- Last Update: 02/20/2022
- Author: Hongyu Li (LHY)
- Email : li.hongyu1 dot northeastern.edu
This is a brief tutorial on using Northeastern's Research Cluster, aka. Discovery, aka. HPC.
The entire process may be problematic, however, it is definitely rewarding and benefitial to go through all of these. I had descent experience with Docker, but it still took me three days to figure this out.
Follow the instructions on the Research Cluster website
- ask for PI permission
- fill out the form
In general, each user has two spaces for storage. One is under /home/NUID/, the other is under /scratch/NUID/.
For example, /home/li.hongyu1
and /scratch/li.hongyu1/
The idea is that the home directory is a small, permanent storage, while the scratch directory is a HUUUUGE but temporary storage.
Detailed usage information is here
It would be better if you know how to build a Singularity image, since you can only use Singularity on the HPC.
However, if you only know Docker, that's fine. Singularity image can be easily converted from a Docker image.
Docker image Example can be found at https://github.com/akmandor/tentabot/blob/hongyu/Dockerfile
There are several points you need to pay extra attention:
- Choose a workable base image. That's your starting point. For ROS projects, I personnaly recommend osrf/ros:noetic-desktop-full
- Put everything you need into it! The image is read-only in Singularity on HPC. So you won't be able to make any modification to the system.
- However, if you want to make any changes to the code inside your project, that's still possible. You can make directory bindings or --bind option in Singularity. Example is given later.
- You might want to make sure Gazebo GUI works in the image (Not only gzserver) due to several reasons. The major reason is that many sensor simulations won't work without a display output (in my case, realsense plugin). Therefore, pay attention to these lines in my Dockerfile
RUN apt install libqt5gui5 -y
RUN strip --remove-section=.note.ABI-tag /usr/lib/x86_64-linux-gnu/libQt5Core.so.5
RUN apt install python3-tk -y
There are many ways of doing so. The way I'm doing it is:
- Upload the locally built Docker image to the DockerHub
- On HPC, load Singularity module using command
module load singularity
. This is a frequent command, so I put this into~/.bashrc
- Pull the Docker image from Dockerhub using singularity pull, and it would be automatically converted into Singularity image. For example:
singularity pull tentabot.sif docker://lhy0807/tentabot:0217
where .sif file is the desired name of the Singularity image. - IMPORTANT INFO:, before you pull the Singularity image, make sure you do the following, or you might encounter
No space left on device
error. Singularity would generate a lot of cache files under the/tmp
folder which is relatively small, therefore, you are recommended to store all the cache in your scratch directory. You can do so by setting$TMPDIR
and$SINGULARITY_CACHEDIR
.
For example,
TMPDIR=/scratch/li.hongyu1/singularity_tmp/ SINGULARITY_CACHEDIR=/scratch/li.hongyu1/singularity_cache/ singularity pull tentabot.sif docker://lhy0807/tentabot:0217
To use Nvidia suite (CUDA, etc.), make sure you add --nv
flag
For --bind
option, the first directory is your local directory, and the second directory is the directory inside your Singularity image. Note that: if the directory exists in your singularity image, files will be overwrite by your local directory.

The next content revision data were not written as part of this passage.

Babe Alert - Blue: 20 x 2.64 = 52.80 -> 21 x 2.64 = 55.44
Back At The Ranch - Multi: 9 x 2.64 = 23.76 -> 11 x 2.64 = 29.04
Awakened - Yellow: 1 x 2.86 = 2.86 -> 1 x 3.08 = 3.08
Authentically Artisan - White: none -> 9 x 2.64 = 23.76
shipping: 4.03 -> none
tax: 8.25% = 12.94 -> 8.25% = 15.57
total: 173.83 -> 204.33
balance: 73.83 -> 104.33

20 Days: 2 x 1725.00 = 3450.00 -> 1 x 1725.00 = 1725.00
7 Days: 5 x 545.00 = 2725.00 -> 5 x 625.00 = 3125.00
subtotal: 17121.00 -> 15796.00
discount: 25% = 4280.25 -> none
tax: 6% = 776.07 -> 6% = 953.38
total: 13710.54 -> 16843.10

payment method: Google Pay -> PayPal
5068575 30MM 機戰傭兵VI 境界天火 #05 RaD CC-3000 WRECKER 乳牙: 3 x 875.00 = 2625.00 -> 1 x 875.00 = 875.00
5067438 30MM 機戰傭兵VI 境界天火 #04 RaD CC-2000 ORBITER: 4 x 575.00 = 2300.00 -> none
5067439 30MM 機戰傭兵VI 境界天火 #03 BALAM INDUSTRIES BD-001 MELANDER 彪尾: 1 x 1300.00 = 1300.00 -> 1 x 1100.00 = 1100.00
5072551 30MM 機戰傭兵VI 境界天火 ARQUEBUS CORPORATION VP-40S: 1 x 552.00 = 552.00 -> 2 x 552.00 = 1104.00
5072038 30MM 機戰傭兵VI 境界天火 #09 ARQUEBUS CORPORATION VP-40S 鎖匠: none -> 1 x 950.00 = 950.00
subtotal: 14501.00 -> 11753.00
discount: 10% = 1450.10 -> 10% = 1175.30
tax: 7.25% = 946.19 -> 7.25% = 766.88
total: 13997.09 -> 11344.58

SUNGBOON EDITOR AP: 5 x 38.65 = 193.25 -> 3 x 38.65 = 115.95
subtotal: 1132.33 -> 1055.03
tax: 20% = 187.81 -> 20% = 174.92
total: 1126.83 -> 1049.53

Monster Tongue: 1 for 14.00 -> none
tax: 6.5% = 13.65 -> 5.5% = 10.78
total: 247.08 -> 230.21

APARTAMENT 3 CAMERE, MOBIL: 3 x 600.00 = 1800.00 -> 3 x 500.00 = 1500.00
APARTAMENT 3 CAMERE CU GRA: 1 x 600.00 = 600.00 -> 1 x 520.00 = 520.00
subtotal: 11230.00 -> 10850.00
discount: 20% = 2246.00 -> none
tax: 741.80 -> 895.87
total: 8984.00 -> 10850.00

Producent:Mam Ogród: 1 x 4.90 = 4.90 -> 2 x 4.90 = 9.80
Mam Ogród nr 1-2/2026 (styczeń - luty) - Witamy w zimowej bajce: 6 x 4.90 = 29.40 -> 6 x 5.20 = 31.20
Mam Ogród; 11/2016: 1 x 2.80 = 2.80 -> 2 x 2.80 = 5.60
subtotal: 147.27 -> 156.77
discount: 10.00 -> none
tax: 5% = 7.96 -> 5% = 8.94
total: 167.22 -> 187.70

singularity shell --nv --network=host --bind /home/li.hongyu1/tentabot:/home/catkin_ws/src/tentabot-main --bind /home/li.hongyu1/openai_ros:/home/catkin_ws/src/openai_ros-main tentabot.sif
Start by sourcing your workspace. For example, in my Singularity image, my workspace is under /home/catkin_ws/
, then I will use
source /home/catkin_ws/devel/setup.bash
Log into Open OnDemand (OOD).
Find Xfce Desktop (Alpha)
Start a session depends on your need.
Use like a normal Linux
- I encounted abnormal behaviors when choosing different GPU. For example, there is no issue at all when using V100, but encounter immediate crash using P100, K40, and K80. I couldn't figure out what was going on.
- Sometimes, when I try to allocate a GPU node, and it is successfully allocated, there is no GPU inside the node at all. I will exit this node, wait for a while (~5 minutes), and allocate again.